The DHS protocols ensure respondent anonymity, and consent from a parent or guardian is required for the participation of adolescents. The research was approved by the ICF’s Institutional Review Board.
AI Innovations Methodology
Based on the research described, here are some potential recommendations for improving access to maternal health:

1. Strengthen community social capital: Based on the findings that community social capital, particularly norms and resources, are associated with adolescent sexual and reproductive behaviors, interventions should focus on strengthening community social networks and resources. This can be done through community engagement programs, promoting trust and cooperation among community members, and providing access to resources such as education and healthcare services.

2. Promote comprehensive sexual education: Given that social norms and peer influence play a role in adolescent sexual behaviors, comprehensive sexual education programs should be implemented in schools and communities. These programs should provide accurate information about sexual health, contraception, and reproductive rights, while also addressing social norms and promoting healthy relationships.

3. Improve access to reproductive healthcare services: To reduce the risk of teen births and improve maternal health outcomes, it is crucial to ensure access to reproductive healthcare services. This includes providing affordable and accessible contraception, prenatal care, and safe abortion services where legal. Efforts should also be made to reduce barriers such as stigma and lack of knowledge about available services.

To simulate the impact of these recommendations on improving access to maternal health, a methodology could be developed as follows:

1. Define indicators: Identify key indicators that reflect access to maternal health, such as rates of teenage pregnancies, age at sexual debut, contraceptive use, prenatal care utilization, and maternal mortality rates.

2. Data collection: Collect data on the selected indicators from relevant sources, such as national surveys, health records, and population databases. Ensure that the data is representative and covers a sufficient time period to capture trends.
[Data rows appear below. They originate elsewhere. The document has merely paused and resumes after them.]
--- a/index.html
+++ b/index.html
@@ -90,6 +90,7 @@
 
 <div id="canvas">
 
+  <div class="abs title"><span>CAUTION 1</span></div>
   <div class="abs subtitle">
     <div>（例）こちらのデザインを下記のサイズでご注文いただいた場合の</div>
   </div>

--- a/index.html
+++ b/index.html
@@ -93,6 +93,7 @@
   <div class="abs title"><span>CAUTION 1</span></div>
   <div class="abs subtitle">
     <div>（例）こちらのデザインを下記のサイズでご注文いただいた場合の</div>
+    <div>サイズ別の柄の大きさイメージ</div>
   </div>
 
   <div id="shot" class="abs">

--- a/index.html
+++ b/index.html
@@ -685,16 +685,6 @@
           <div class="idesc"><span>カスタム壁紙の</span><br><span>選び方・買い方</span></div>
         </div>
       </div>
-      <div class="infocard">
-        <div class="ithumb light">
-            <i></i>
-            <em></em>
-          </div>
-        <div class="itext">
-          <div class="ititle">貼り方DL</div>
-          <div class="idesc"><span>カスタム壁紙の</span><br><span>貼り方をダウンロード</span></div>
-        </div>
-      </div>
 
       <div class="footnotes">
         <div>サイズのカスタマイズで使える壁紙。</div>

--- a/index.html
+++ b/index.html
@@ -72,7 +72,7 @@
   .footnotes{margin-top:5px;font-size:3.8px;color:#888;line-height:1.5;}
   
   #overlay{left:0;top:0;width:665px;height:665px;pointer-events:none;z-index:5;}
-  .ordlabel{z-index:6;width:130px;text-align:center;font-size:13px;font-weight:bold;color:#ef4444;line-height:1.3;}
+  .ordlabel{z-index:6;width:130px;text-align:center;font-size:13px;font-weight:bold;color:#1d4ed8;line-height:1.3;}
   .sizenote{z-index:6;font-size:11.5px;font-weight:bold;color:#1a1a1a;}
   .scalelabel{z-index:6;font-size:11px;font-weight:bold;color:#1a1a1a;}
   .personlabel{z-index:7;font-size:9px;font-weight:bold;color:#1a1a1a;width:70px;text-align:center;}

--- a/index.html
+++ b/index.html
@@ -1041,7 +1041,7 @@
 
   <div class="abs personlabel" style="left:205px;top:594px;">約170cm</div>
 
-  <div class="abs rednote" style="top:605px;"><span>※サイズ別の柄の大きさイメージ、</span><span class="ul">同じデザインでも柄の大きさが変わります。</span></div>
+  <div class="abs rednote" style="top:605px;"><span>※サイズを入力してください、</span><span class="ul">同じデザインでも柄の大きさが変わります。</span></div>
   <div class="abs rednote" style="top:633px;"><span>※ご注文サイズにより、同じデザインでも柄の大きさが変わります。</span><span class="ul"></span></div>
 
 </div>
3. Baseline assessment: Analyze the collected data to establish a baseline assessment of the current situation regarding access to maternal health. This will provide a benchmark against which the impact of the recommendations can be measured.
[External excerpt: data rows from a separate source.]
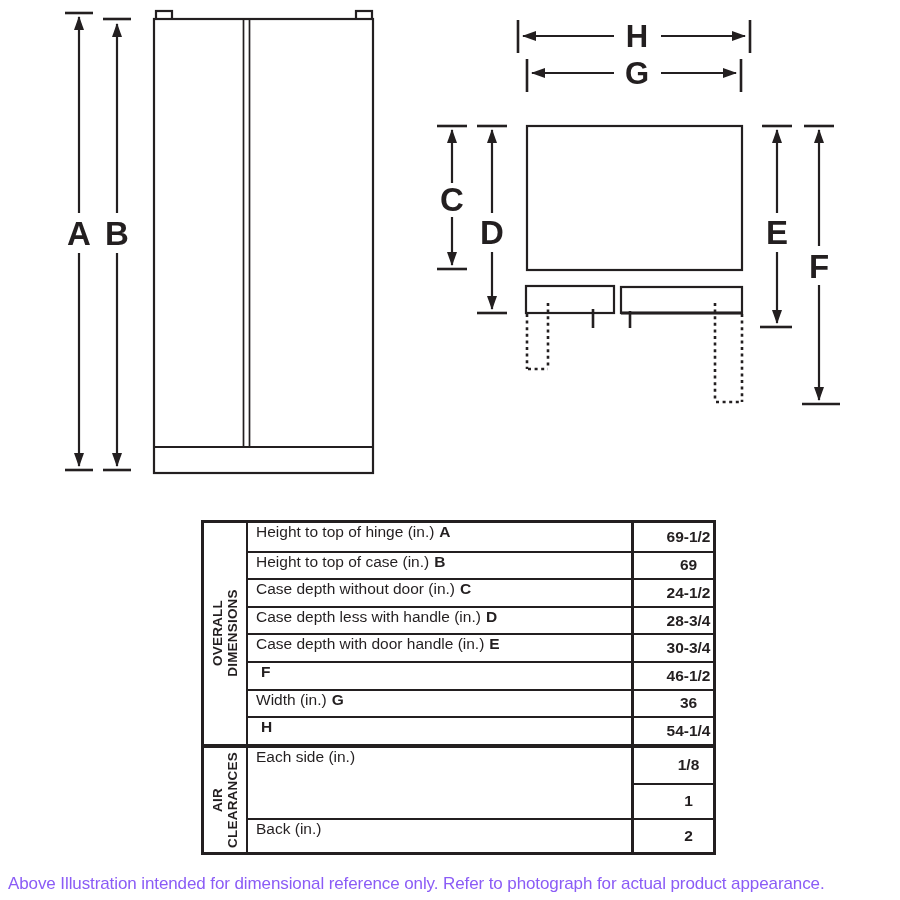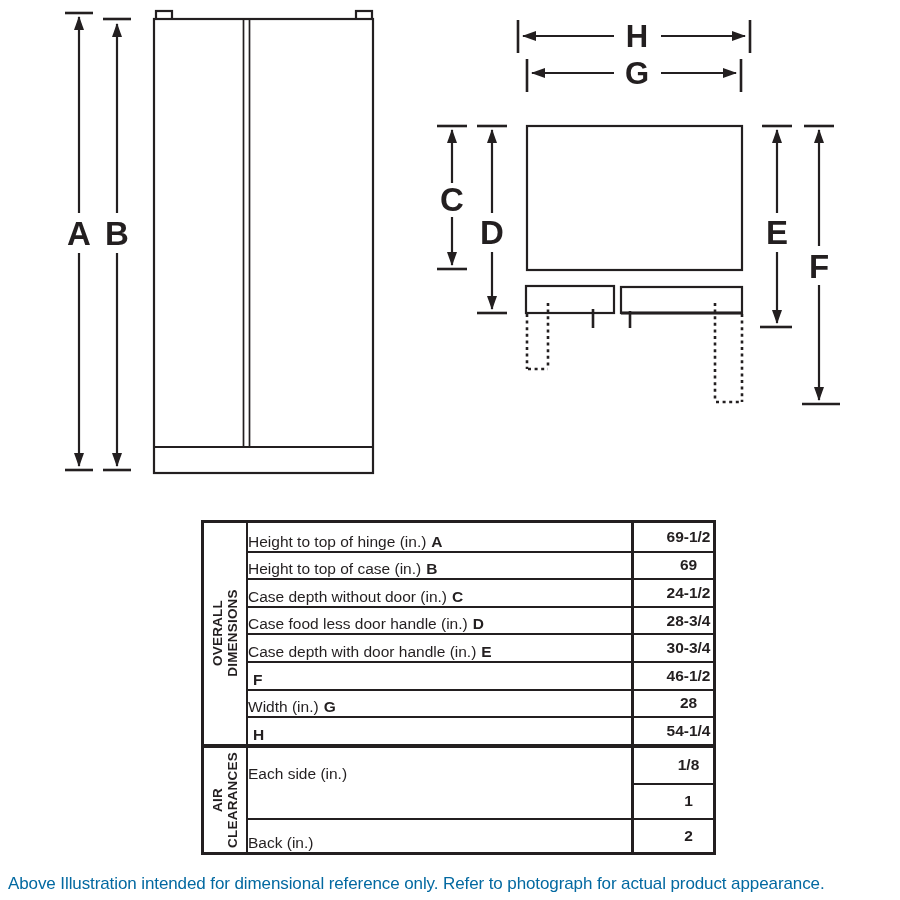--- a/index.html
+++ b/index.html
@@ -59,8 +59,8 @@
   .cell-label {
     grid-column: 2;
     display: flex;
-    align-items: flex-end;
-    padding-left: 0;
+    align-items: flex-start;
+    padding-left: 8px;
     font-size: 15.5px;
     border-top: 2px solid #231f20;
     white-space: nowrap;

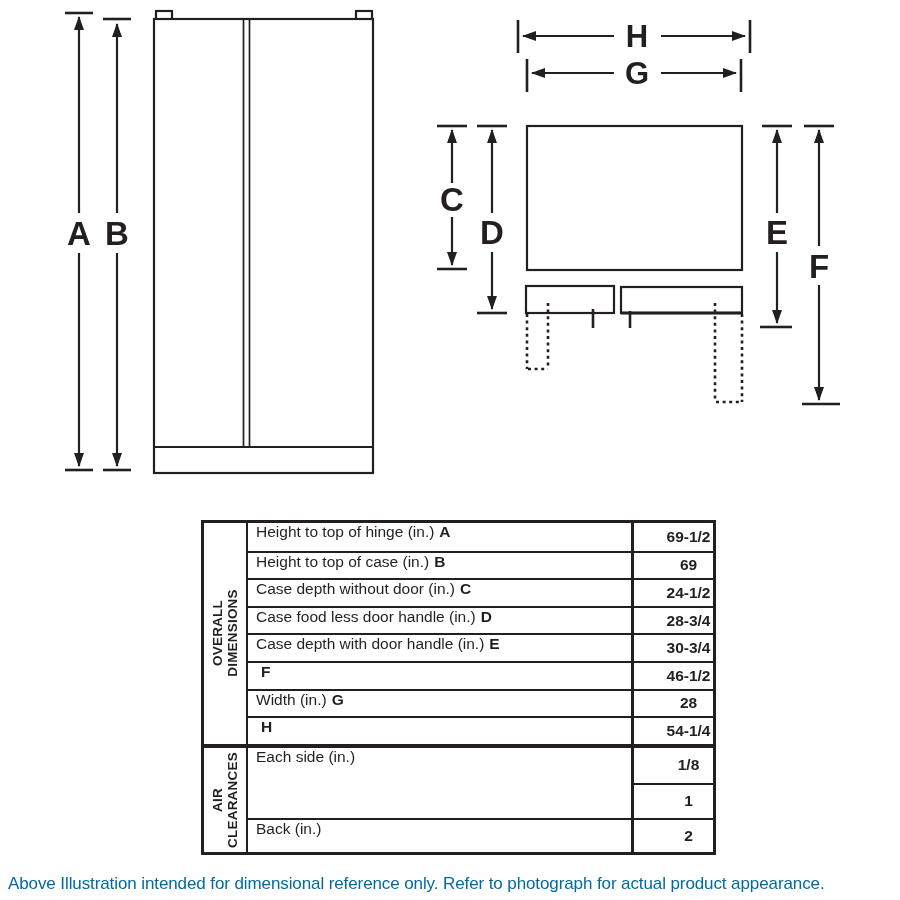--- a/index.html
+++ b/index.html
@@ -240,7 +240,7 @@
       <div class="cell-value">24-1/2</div>
 
       <div class="cell-label">
-          <span>Case food less door handle (in.)</span>
+          <span>Case depth less with handle (in.)</span>
           <span class="dim-key">D</span>
         </div>
       <div class="cell-value">28-3/4</div>

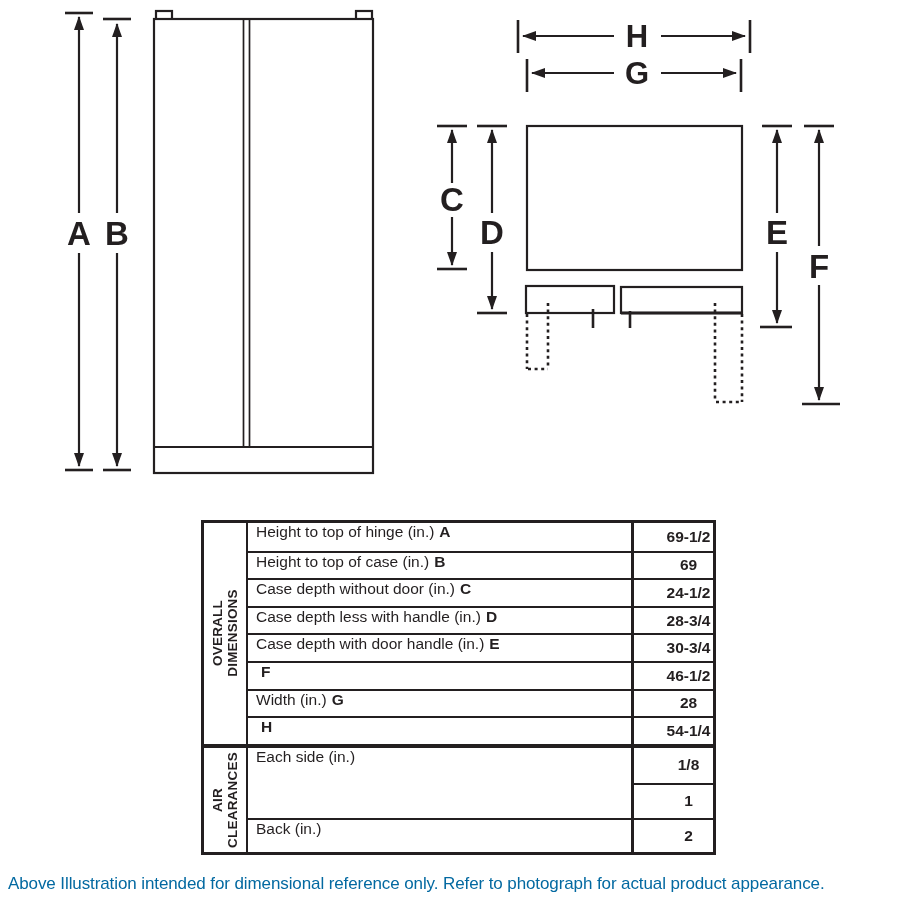--- a/index.html
+++ b/index.html
@@ -260,7 +260,7 @@
           <span>Width (in.)</span>
           <span class="dim-key">G</span>
         </div>
-      <div class="cell-value">28</div>
+      <div class="cell-value">36</div>
 
       <div class="cell-label">
           <span class="dim-key">H</span>

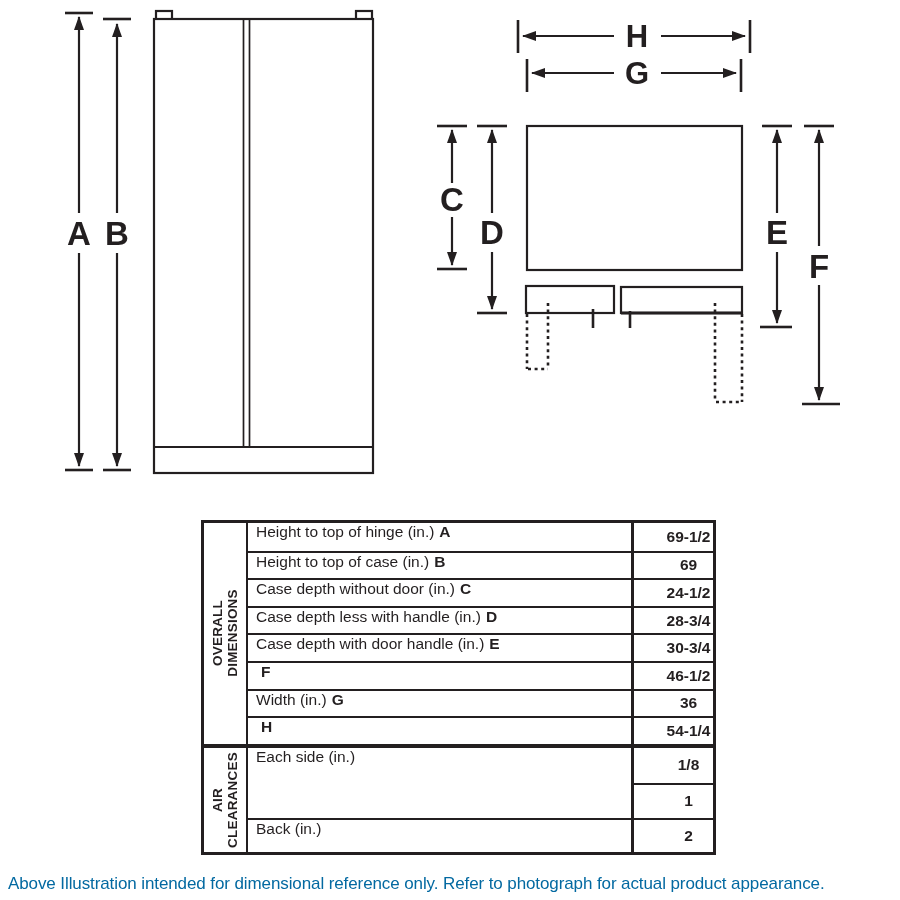--- a/index.html
+++ b/index.html
@@ -87,7 +87,7 @@
     width: 890px;
     font-size: 17px;
     letter-spacing: -0.1px;
-    color: #0369a1;
+    color: #8b5cf6;
     white-space: nowrap;
   }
4. Develop a simulation model: Develop a simulation model that incorporates the identified recommendations and their potential impact on the selected indicators. This model should consider various factors such as population demographics, healthcare infrastructure, and socio-cultural context.

5. Parameter estimation: Estimate the parameters of the simulation model based on available evidence, expert opinions, and stakeholder inputs. This may involve conducting literature reviews, expert interviews, and consultations with relevant stakeholders.

6. Scenario analysis: Run the simulation model using different scenarios that represent the implementation of the recommendations. This could include variations in the coverage and intensity of interventions, as well as different assumptions about the behavior of individuals and communities.

7. Impact assessment: Analyze the results of the simulation model to assess the potential impact of the recommendations on the selected indicators. Compare the outcomes of different scenarios to identify the most effective interventions and their potential magnitude of impact.

8. Sensitivity analysis: Conduct sensitivity analysis to test the robustness of the results and assess the uncertainty associated with the simulation model. This can involve varying the input parameters and assumptions to understand their influence on the outcomes.

9. Policy recommendations: Based on the findings of the simulation model, provide policy recommendations for improving access to maternal health. These recommendations should be evidence-based and consider the feasibility, cost-effectiveness, and sustainability of the proposed interventions.

10. Monitoring and evaluation: Implement the recommended interventions and establish a monitoring and evaluation framework to track progress and measure the actual impact on access to maternal health. This will help refine the interventions and inform future decision-making.